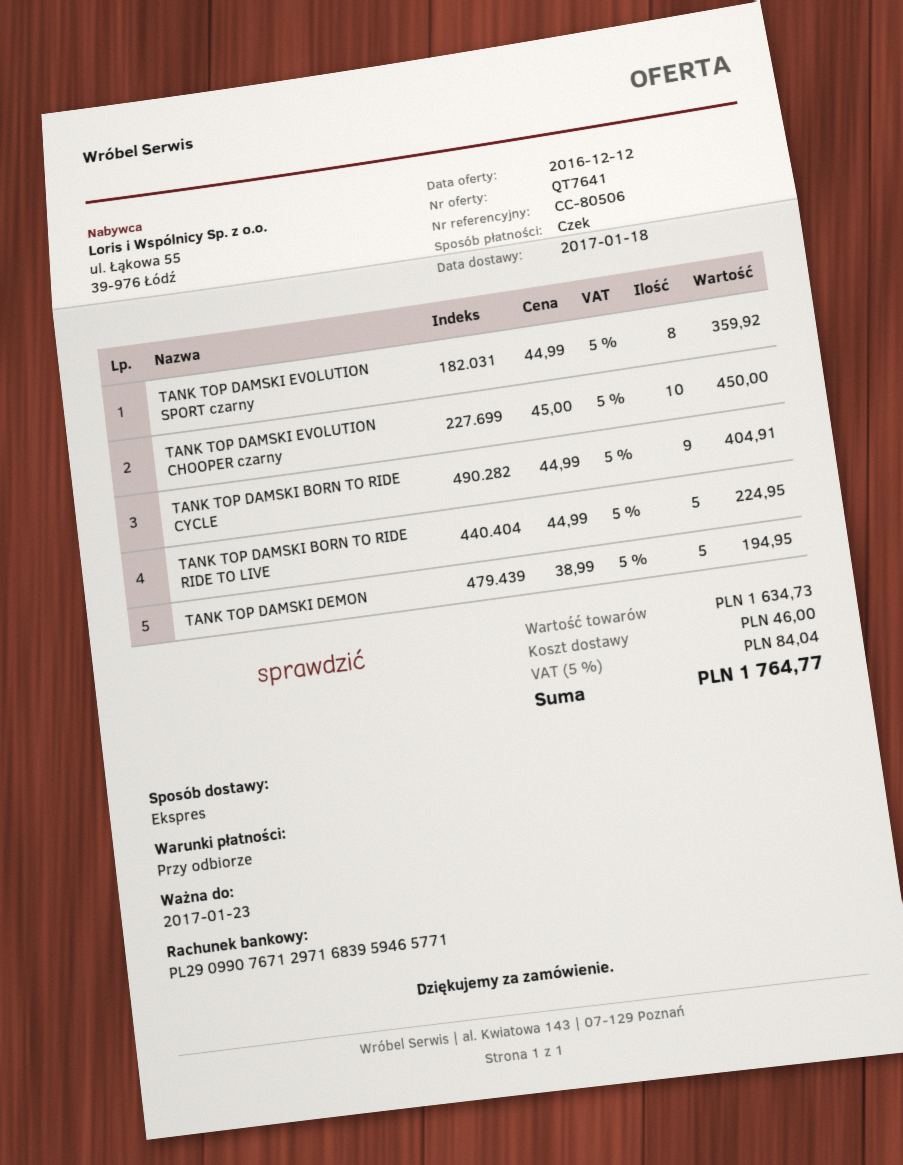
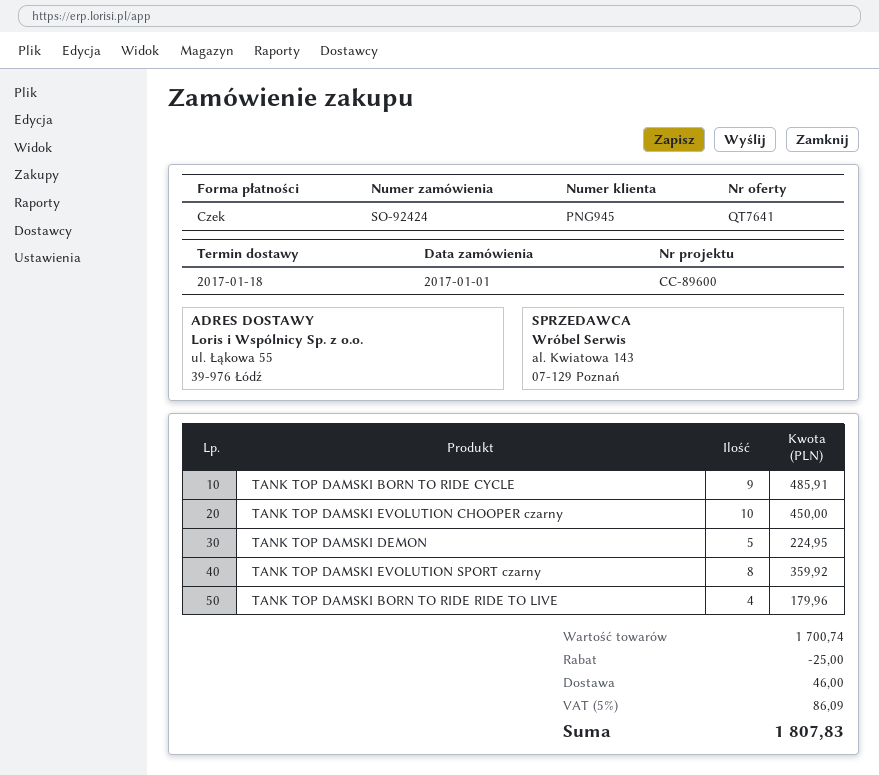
reference: CC-80506 -> CC-89600
TANK TOP DAMSKI BORN TO RIDE CYCLE: 9 for 404.91 -> 9 for 485.91
TANK TOP DAMSKI BORN TO RIDE RIDE TO LIVE: 5 for 224.95 -> 4 for 179.96
TANK TOP DAMSKI DEMON: 5 for 194.95 -> 5 for 224.95
subtotal: 1634.73 -> 1700.74
discount: none -> 25.00
tax: 5% = 84.04 -> 5% = 86.09
total: 1764.77 -> 1807.83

_ _ _ _ _

→ **About this exercise**: Copy all of the data above exactly. Leave out every picture.

→ **The completed task**:
reference: CC-80506 -> CC-89600
TANK TOP DAMSKI BORN TO RIDE CYCLE: 9 for 404.91 -> 9 for 485.91
TANK TOP DAMSKI BORN TO RIDE RIDE TO LIVE: 5 for 224.95 -> 4 for 179.96
TANK TOP DAMSKI DEMON: 5 for 194.95 -> 5 for 224.95
subtotal: 1634.73 -> 1700.74
discount: none -> 25.00
tax: 5% = 84.04 -> 5% = 86.09
total: 1764.77 -> 1807.83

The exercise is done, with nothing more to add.